La mujer le dijo en voz bajísima que si quería, le prepararía el baño. Que si quería, después tomaría el desayuno de leche descremada y ese pan oscuro que otro de los hijos le traía. Que si quería, desayunaría primero y ella lo ayudaría a bañarse mas tarde. Que si quería lo llevaría en la silla de ruedas por ese caminito que le había preparado el hijo menor y que estaba tan liso como una avenida de ciudad.  El hombre no contestaba.
Ella lo comprendía. Fue un hombre rudo y dominador y a la vez, cariñoso con ella y los hijos pues sabía transformarse en el instante preciso y pasar del regaño ante una bribonada infantil a la carcajada estrepitosa. Y se veía y se sentía mitad hombre por estar encadenado a las ofrendas de los hijos y la ayuda de ella de la mañana a la noche.
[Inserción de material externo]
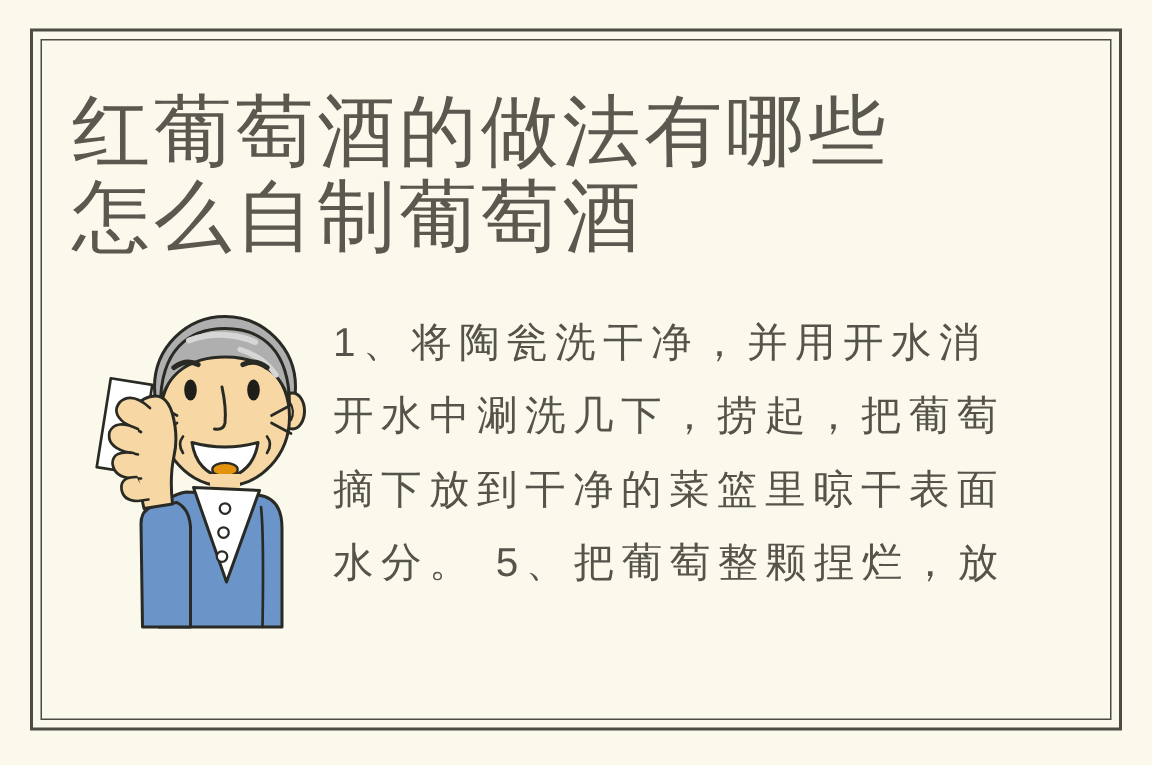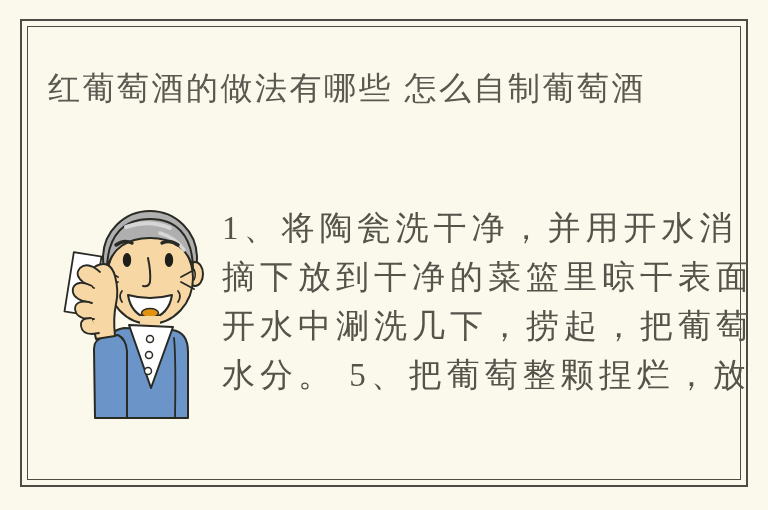"红葡萄酒的做法有哪些 怎么自制葡萄酒" .article-title { font-size: 32px -> 52px }
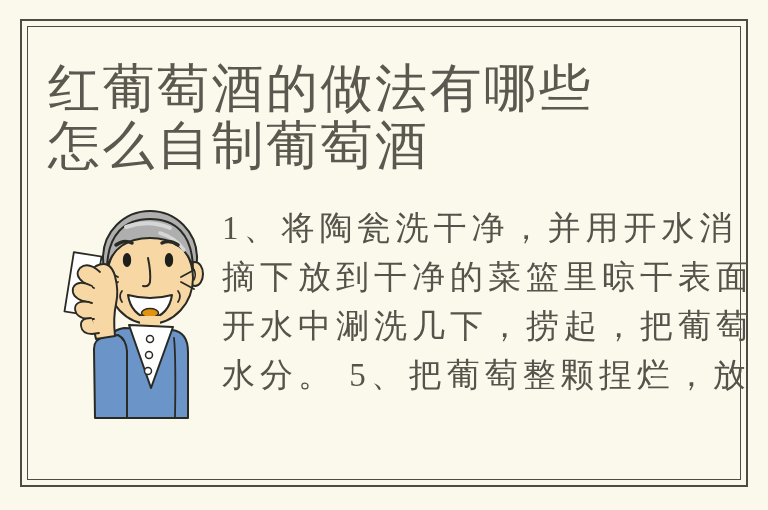"1、将陶瓮洗干净，并用开水消" .body-text { font-family: Liberation Serif, serif -> Liberation Sans, sans-serif; font-size: 33px -> 27px }
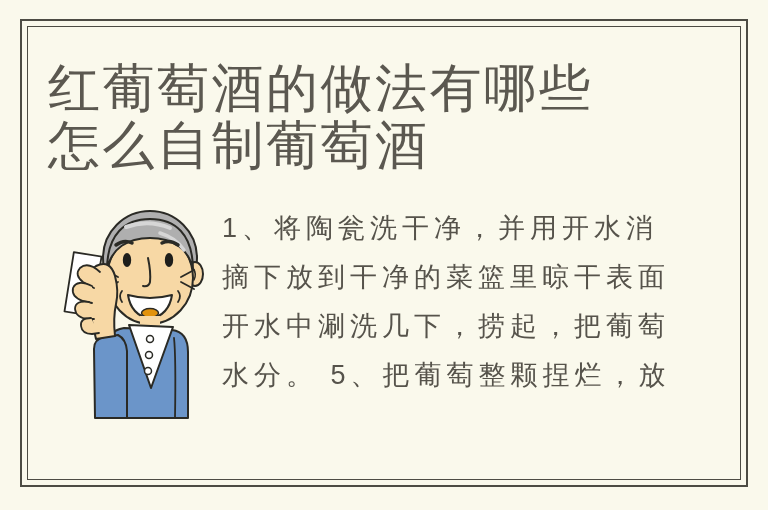"摘下放到干净的菜篮里晾干表面" div.body-line { order: before "开水中涮洗几下，捞起，把葡萄" -> after "开水中涮洗几下，捞起，把葡萄" }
Un ruido les desvió la mirada. El perro, derrengado por la vejez, llegaba para rendir tributo a su amo. El anciano lo llamó, le acarició las orejas  y exclamó: ¡Este perro es mas hombre que yo!. Y rió con una carcajada antigua y le pidió a la mujer que le preparara el baño. La anciana sonrió abiertamente y en silencio, le dio las gracias a ese dios que hasta sabe utilizar un perro a la hora de hacer los milagros.